Feminist Theorist Thursdays: Chimamanda Ngozi Adichie
Image by Commonwealth Lecture 2012 via Flickr / CC BY 2.0
Chimamanda Ngozie Adichie has much more to offer than the brief definition of feminism Beyoncé sampled on her track “****Flawless.”
Adichie, a Nigerian novelist, is one of the latest women to join the lineage of iconic feminist writers like Maya Angelou, Adrienne Rich and Toni Morrison in their literary portrayal of women’s voices. Adichie’s fiction and poetry are largely inspired by her experience as a Nigerian woman and an immigrant to the United States, an experience that poses complex questions about her identity.
Adichie left her hometown of Nsukka, Nigeria at the age of 19 to pursue degrees in communications and political science at Drexel University in Philadelphia. She later earned her MFA in creative writing from Johns Hopkins University and her MA in African studies from Yale.
Adichie’s literary career began to flourish in 2003 with the publication of her first book, “Purple Hibiscus,” which follows a teenage girl growing up in postcolonial Nigeria with an abusive father. Her next novel, “Half of a Yellow Sun,” tells a similar story of a fragmented Nigeria by documenting the Biafran War through the eyes of five different people. Her most recent novel, “Americanah,” is a semi-autobiographical meditation on race, immigration, and identity in contemporary Euro-America.
When Ms. Magazine asked Adichie if she thinks of herself as a feminist writer, she said, “I think of myself as a storyteller, but I would not mind at all if someone were to think of me as a feminist writer…I’m very feminist in the way I look at the world, and that worldview must somehow be part of my work.”

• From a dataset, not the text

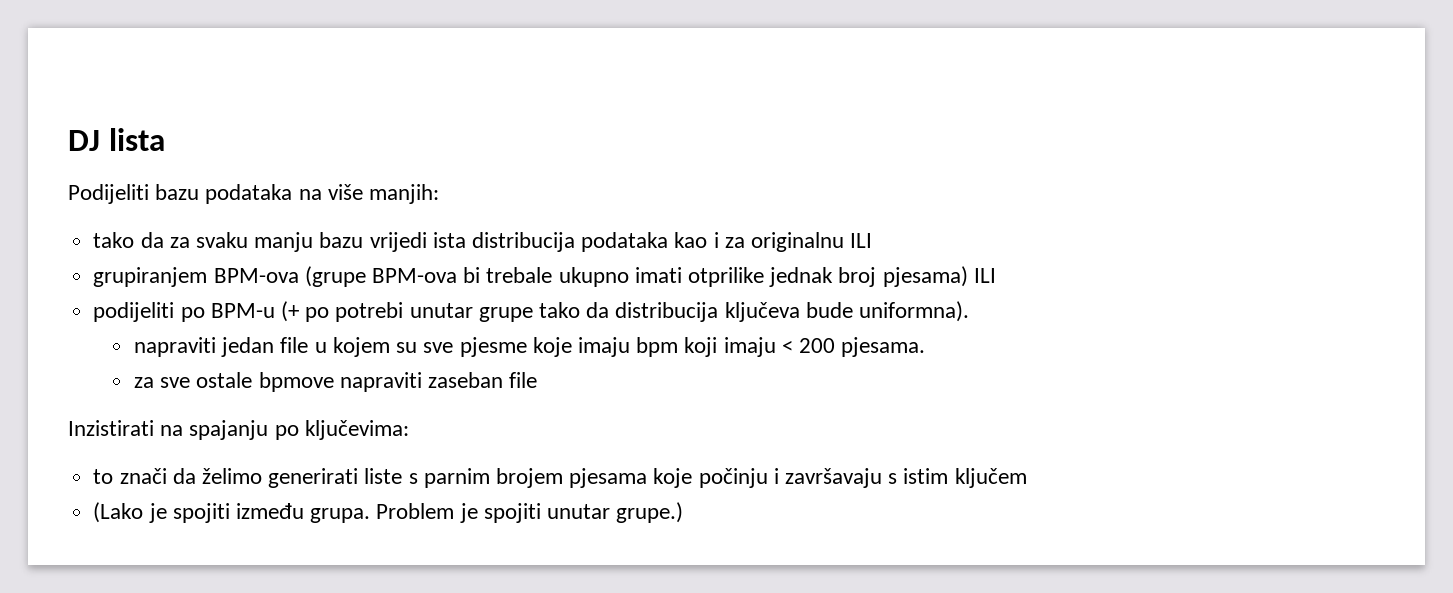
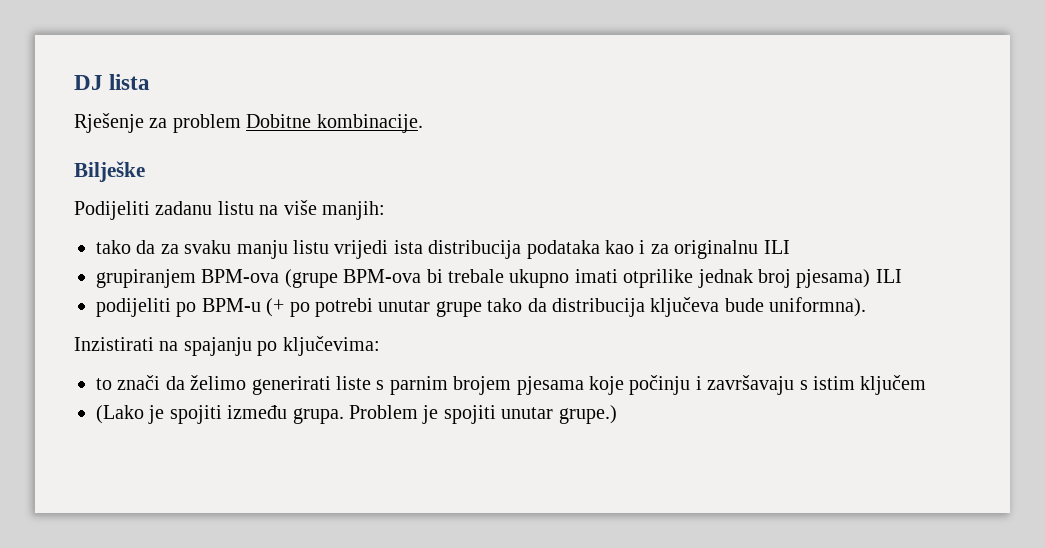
(165, 139) none -> [74,113,423,133] [74,161,145,182] // Rješenje za problem Dobitne kombinacije. // Bilješke
[155,184,293,204] bazu podataka -> [155,201,254,215] zadanu listu
[319,232,364,248] bazu -> [293,240,329,254] listu
[134,337,926,357] [134,372,538,392] // napraviti jedan file u kojem su sve pjesme koje imaju bpm koji imaju < 200 pjesama. // za sve ostale bpmove napraviti zaseban file -> (867, 307) none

It is in Adichie’s two widely viewed TED talks, more than her fiction, that her feminist worldview is best articulated. In “The Danger of a Single Story,” Adichie recalls how in her childhood she was exposed only to British and American books. Such narrow and flawed representations of class, gender, and ethnicity in literature prevented Adichie from self-actualization as a writer.
“Things changed when I discovered African books,” she said. “I realized that people like me, girls with skin the color of chocolate, whose kinky hair could not form ponytails, could also exist in literature.”
“We Should All Be Feminists” is Adichie’s simple, unadorned case for the rationality of feminism. Adichie’s TED talk focuses mostly on the social construction of gender and the harm women may suffer if confined to their biology. She laments the ideas that women should aspire to marriage or that female success poses a threat to men, and states she is done apologizing for her femininity. Throughout, she reminds the audience that her criticisms apply to both Euro-American and Nigerian gender norms.
Part of “We Should All Be Feminists” is excerpted in Beyoncé’s “****Flawless,” but Adichie said in an interview she does not personally agree with Beyoncé’s brand of feminism.
“[Beyonce’s] type of feminism is not mine, as it is the kind that…gives quite a lot of space to the necessity of men. I think men are lovely, but I don’t think that women should relate everything they do to men: did he hurt me, do I forgive him, did he put a ring on my finger?” Adichie said.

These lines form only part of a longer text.